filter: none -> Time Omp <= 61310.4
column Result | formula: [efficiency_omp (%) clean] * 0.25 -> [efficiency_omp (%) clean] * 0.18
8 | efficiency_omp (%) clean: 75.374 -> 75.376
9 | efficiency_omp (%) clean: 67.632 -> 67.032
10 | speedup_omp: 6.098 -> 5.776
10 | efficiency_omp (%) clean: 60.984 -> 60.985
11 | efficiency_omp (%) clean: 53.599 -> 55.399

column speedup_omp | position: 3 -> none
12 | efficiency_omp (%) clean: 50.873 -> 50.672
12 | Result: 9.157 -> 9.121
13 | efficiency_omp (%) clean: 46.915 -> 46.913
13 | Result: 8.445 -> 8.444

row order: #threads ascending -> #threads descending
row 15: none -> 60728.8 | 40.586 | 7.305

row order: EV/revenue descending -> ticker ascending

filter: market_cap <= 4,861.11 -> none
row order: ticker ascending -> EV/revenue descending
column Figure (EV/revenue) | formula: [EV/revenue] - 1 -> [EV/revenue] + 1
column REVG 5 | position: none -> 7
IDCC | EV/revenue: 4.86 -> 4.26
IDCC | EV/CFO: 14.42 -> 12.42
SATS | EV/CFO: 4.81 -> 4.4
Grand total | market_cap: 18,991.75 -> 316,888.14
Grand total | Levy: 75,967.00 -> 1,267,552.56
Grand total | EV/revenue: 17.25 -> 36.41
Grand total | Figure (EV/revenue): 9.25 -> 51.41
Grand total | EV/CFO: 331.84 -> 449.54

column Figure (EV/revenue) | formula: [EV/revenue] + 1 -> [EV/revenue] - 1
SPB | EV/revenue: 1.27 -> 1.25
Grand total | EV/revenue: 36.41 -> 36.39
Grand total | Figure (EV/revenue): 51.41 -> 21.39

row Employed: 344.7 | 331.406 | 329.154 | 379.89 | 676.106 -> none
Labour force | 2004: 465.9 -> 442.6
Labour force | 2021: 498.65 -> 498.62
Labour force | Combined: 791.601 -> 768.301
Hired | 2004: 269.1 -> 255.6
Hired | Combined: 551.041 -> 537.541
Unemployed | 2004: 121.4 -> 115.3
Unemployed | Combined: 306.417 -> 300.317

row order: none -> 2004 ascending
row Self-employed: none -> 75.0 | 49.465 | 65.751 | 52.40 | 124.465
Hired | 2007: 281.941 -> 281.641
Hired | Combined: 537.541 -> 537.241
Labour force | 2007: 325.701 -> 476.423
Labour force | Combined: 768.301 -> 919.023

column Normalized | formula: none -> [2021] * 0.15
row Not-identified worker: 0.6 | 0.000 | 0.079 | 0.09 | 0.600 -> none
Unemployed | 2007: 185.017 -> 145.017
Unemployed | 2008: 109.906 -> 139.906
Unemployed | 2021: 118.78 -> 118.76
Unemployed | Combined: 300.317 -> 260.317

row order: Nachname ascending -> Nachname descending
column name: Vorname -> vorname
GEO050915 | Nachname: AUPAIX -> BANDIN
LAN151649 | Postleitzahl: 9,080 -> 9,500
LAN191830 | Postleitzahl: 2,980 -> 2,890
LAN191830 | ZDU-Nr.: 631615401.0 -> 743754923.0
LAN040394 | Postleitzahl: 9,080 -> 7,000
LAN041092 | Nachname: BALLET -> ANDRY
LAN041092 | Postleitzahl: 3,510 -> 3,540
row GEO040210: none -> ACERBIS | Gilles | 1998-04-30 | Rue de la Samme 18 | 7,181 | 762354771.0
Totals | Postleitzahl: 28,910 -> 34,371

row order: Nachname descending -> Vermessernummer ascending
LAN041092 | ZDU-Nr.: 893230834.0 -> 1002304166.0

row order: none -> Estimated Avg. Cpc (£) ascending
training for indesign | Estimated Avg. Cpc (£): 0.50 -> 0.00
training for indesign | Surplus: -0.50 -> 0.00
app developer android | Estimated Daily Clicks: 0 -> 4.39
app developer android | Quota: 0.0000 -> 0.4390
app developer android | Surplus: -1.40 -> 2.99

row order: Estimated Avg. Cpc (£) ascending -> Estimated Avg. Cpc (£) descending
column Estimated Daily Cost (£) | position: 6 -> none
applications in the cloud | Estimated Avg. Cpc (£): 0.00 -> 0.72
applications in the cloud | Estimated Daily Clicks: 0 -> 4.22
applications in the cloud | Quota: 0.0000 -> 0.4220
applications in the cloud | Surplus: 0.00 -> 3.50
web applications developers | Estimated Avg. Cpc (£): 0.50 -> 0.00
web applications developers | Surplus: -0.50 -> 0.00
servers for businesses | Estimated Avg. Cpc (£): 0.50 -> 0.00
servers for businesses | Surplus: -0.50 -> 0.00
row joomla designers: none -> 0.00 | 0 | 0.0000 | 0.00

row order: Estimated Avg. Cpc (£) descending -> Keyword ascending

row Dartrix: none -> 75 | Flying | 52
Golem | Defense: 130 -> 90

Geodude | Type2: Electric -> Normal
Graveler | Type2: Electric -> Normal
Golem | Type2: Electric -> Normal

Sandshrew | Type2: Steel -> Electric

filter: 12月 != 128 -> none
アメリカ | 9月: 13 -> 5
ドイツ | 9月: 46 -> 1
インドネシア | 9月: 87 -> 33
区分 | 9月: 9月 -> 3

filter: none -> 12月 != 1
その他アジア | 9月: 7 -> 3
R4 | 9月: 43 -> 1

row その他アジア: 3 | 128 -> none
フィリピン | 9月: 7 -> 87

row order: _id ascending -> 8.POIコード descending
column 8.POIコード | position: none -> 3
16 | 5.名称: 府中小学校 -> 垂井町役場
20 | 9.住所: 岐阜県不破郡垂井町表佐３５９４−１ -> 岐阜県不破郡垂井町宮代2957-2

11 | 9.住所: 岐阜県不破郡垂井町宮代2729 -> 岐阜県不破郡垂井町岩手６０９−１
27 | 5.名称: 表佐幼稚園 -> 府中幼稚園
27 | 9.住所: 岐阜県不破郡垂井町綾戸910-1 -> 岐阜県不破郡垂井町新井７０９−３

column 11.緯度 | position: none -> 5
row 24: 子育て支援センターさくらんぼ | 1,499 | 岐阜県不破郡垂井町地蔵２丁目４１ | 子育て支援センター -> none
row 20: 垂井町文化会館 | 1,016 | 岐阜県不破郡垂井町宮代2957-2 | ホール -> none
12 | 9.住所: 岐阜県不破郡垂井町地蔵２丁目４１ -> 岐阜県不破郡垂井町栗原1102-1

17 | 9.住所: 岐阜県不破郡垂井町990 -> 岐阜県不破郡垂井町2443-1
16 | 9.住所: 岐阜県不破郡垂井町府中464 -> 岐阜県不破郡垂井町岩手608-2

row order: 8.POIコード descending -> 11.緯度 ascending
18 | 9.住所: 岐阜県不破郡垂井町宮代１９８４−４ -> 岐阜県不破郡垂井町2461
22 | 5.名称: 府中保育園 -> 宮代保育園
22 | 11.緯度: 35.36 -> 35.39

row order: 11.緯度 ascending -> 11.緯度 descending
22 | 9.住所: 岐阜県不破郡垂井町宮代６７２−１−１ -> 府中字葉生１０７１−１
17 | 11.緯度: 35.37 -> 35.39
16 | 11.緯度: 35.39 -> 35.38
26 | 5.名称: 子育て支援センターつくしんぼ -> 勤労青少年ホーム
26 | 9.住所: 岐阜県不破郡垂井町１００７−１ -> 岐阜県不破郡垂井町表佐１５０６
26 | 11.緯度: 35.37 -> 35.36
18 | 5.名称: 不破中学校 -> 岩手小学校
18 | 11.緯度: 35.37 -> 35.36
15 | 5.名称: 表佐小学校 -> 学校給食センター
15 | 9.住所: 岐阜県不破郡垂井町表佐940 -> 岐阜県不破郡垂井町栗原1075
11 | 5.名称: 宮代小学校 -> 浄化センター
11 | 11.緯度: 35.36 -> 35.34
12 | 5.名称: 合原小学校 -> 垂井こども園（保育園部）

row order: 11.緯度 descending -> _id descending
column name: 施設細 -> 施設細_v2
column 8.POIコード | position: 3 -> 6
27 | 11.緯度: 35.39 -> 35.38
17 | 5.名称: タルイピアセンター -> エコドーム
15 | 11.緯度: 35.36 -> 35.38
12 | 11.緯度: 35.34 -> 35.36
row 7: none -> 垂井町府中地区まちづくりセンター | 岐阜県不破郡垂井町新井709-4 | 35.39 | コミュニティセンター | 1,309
:::::
There is a line with "column Result |" and a line with "10 | efficiency_omp" above. Copy exactly those two lines and all lines between them, with nothing else.

column Result | formula: [efficiency_omp (%) clean] * 0.25 -> [efficiency_omp (%) clean] * 0.18
8 | efficiency_omp (%) clean: 75.374 -> 75.376
9 | efficiency_omp (%) clean: 67.632 -> 67.032
10 | speedup_omp: 6.098 -> 5.776
10 | efficiency_omp (%) clean: 60.984 -> 60.985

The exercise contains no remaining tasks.